[Items from a dataset]
== Segment start ==

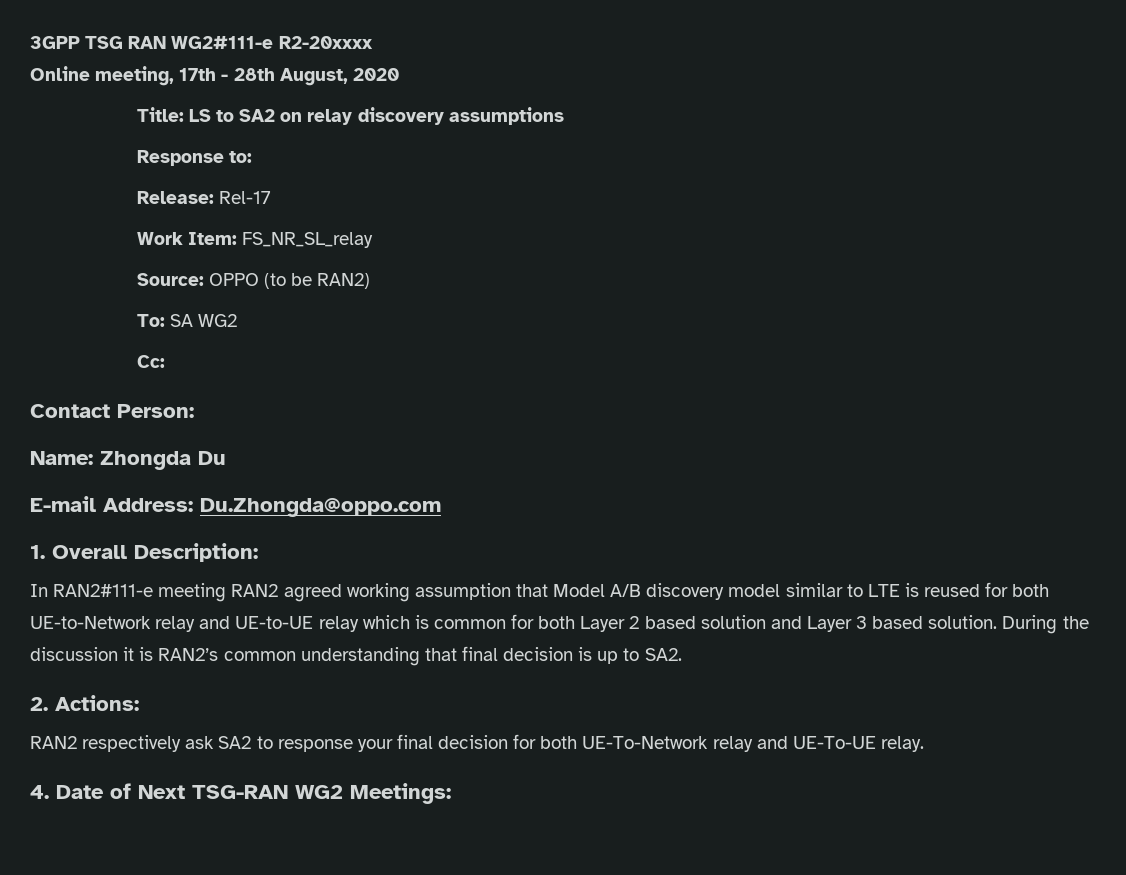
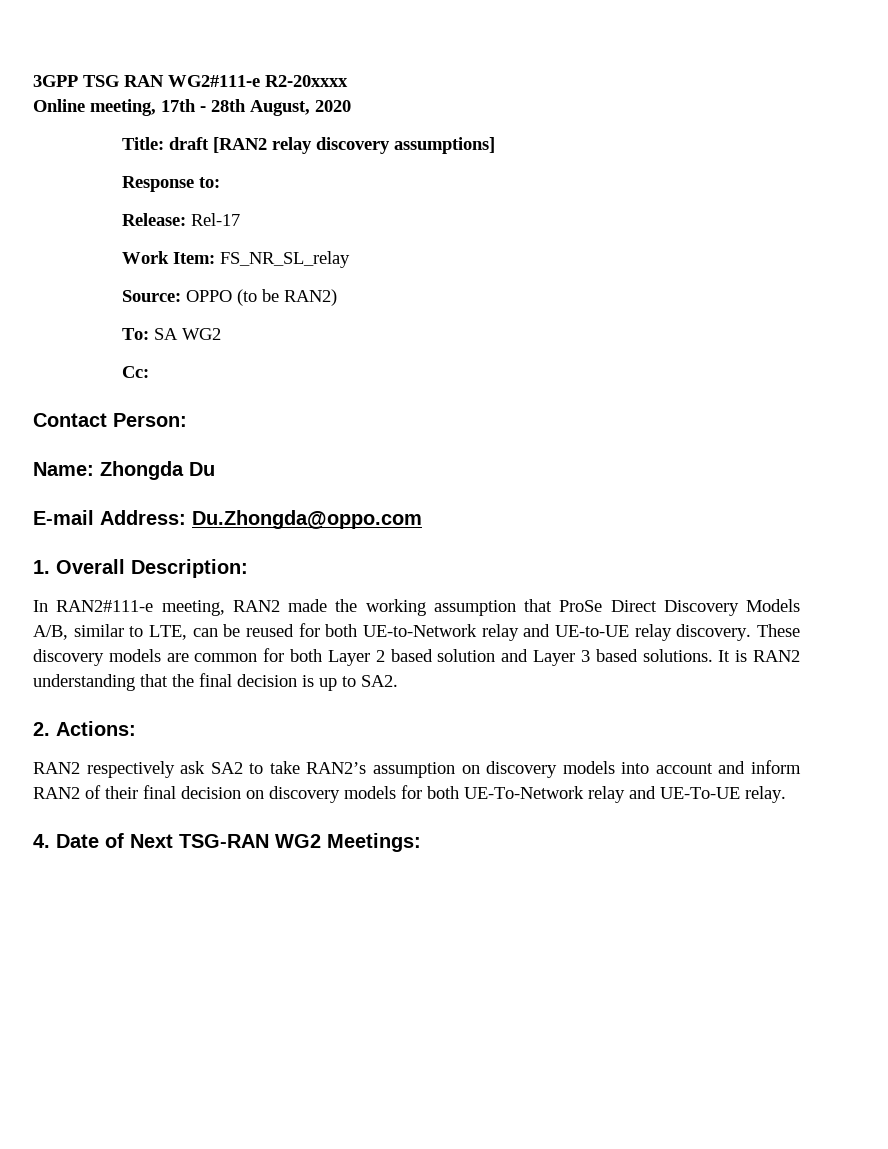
- Title: LS to SA2 on relay discovery assumptions
+ Title: draft [RAN2 relay discovery assumptions]
- In RAN2#111-e meeting RAN2 agreed working assumption that Model A/B discovery model similar to LTE is reused for both UE-to-Network relay and UE-to-UE relay which is common for both Layer 2 based solution and Layer 3 based solution. During the discussion it is RAN2’s common understanding that final decision is up to SA2.
+ In RAN2#111-e meeting, RAN2 made the working assumption that ProSe Direct Discovery Models A/B, similar to LTE, can be reused for both UE-to-Network relay and UE-to-UE relay discovery. These discovery models are common for both Layer 2 based solution and Layer 3 based solutions. It is RAN2 understanding that the final decision is up to SA2.
- RAN2 respectively ask SA2 to response your final decision for both UE-To-Network relay and UE-To-UE relay.
+ RAN2 respectively ask SA2 to take RAN2’s assumption on discovery models into account and inform RAN2 of their final decision on discovery models for both UE-To-Network relay and UE-To-UE relay.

== Segment end ==

◆ HOW TO COMPLETE THIS TASK:
Retype the data above verbatim, minus images.

◆ SOLUTION BELOW:
- Title: LS to SA2 on relay discovery assumptions
+ Title: draft [RAN2 relay discovery assumptions]
- In RAN2#111-e meeting RAN2 agreed working assumption that Model A/B discovery model similar to LTE is reused for both UE-to-Network relay and UE-to-UE relay which is common for both Layer 2 based solution and Layer 3 based solution. During the discussion it is RAN2’s common understanding that final decision is up to SA2.
+ In RAN2#111-e meeting, RAN2 made the working assumption that ProSe Direct Discovery Models A/B, similar to LTE, can be reused for both UE-to-Network relay and UE-to-UE relay discovery. These discovery models are common for both Layer 2 based solution and Layer 3 based solutions. It is RAN2 understanding that the final decision is up to SA2.
- RAN2 respectively ask SA2 to response your final decision for both UE-To-Network relay and UE-To-UE relay.
+ RAN2 respectively ask SA2 to take RAN2’s assumption on discovery models into account and inform RAN2 of their final decision on discovery models for both UE-To-Network relay and UE-To-UE relay.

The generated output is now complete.